→ THE TASK
Examine the entries and show every line in which the word "latest" is found.
[[ DATASET EXCERPTS open ]]
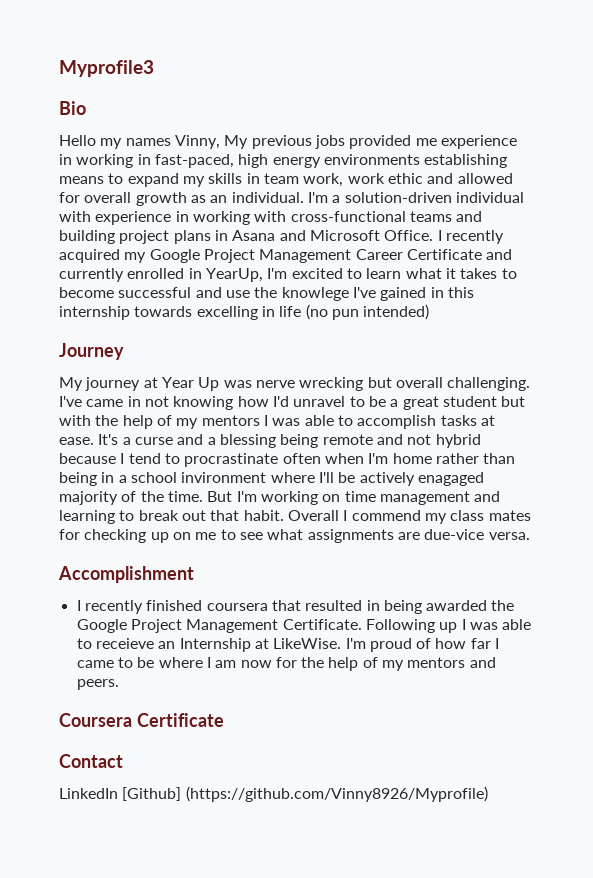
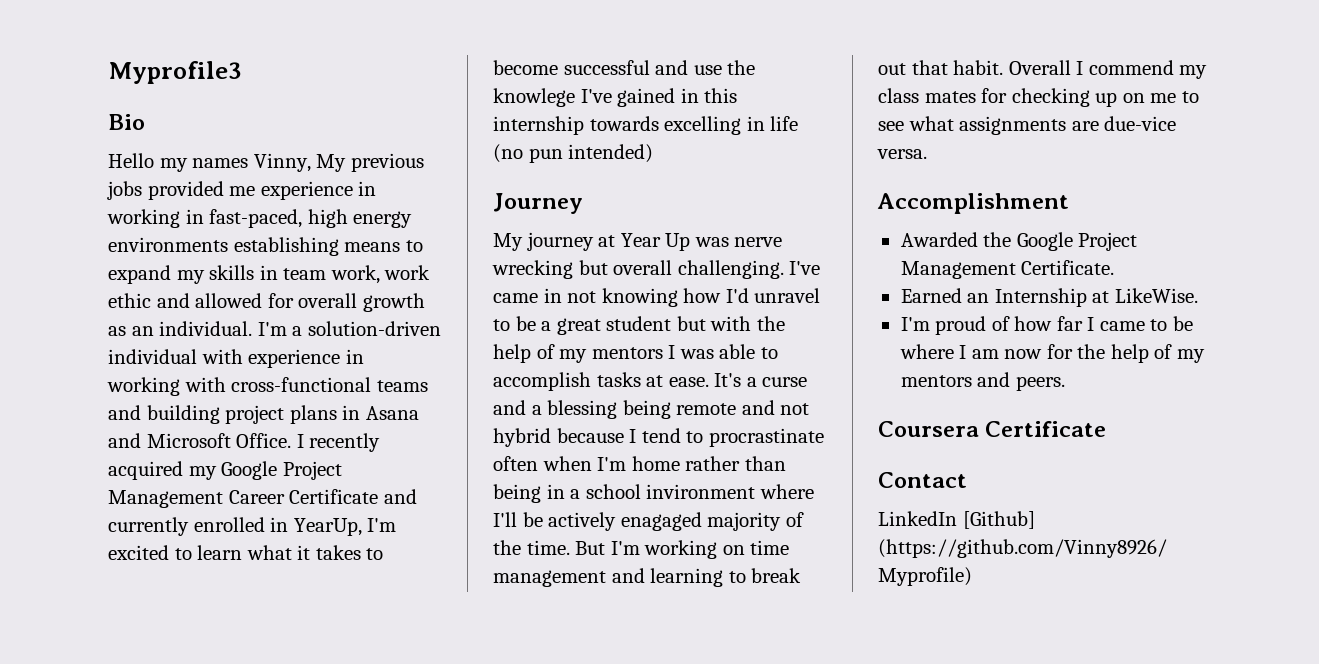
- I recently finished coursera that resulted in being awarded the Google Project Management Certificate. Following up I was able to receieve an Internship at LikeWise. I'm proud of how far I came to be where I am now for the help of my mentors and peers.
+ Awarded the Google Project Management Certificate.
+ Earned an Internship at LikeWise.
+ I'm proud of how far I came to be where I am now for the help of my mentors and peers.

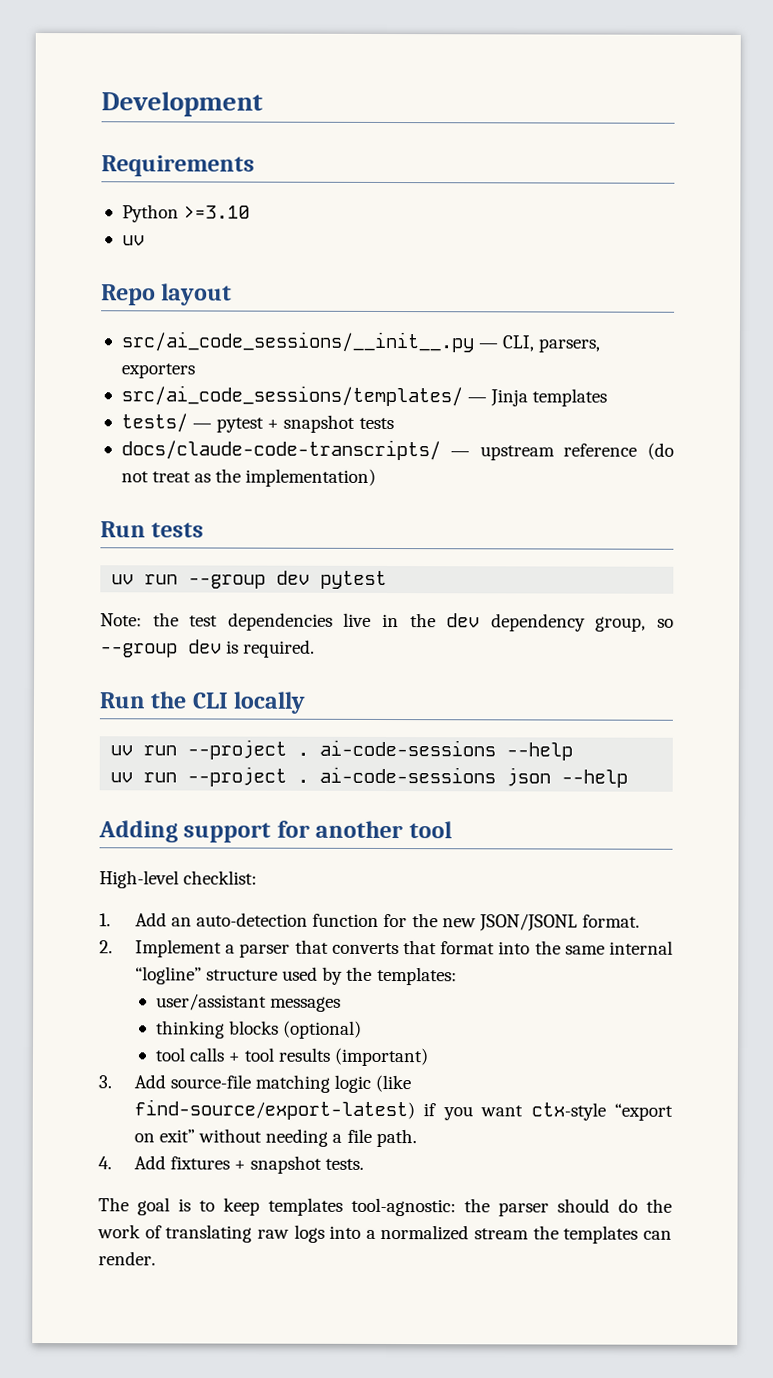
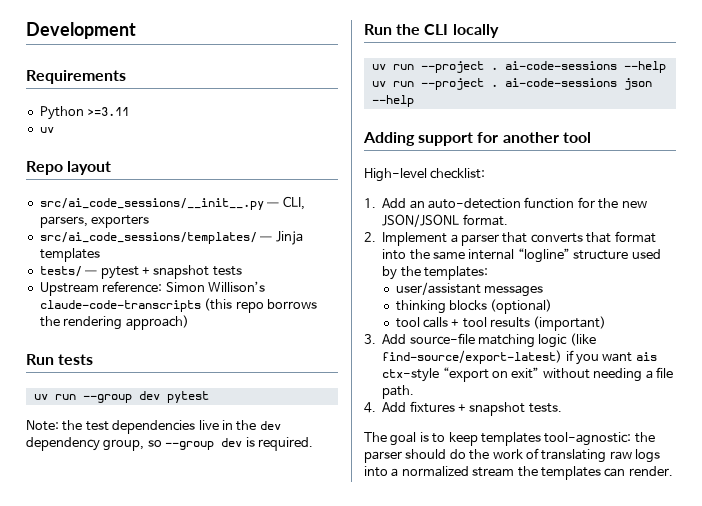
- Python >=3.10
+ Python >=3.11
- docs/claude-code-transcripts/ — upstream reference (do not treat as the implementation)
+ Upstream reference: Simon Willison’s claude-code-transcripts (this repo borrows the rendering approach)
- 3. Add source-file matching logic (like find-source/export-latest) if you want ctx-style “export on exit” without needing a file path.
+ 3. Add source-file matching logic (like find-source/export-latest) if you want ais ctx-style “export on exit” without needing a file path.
[[ DATASET EXCERPTS closed ]]
→ ANSWER FOR THIS EXERCISE
- 3. Add source-file matching logic (like find-source/export-latest) if you want ctx-style “export on exit” without needing a file path.
+ 3. Add source-file matching logic (like find-source/export-latest) if you want ais ctx-style “export on exit” without needing a file path.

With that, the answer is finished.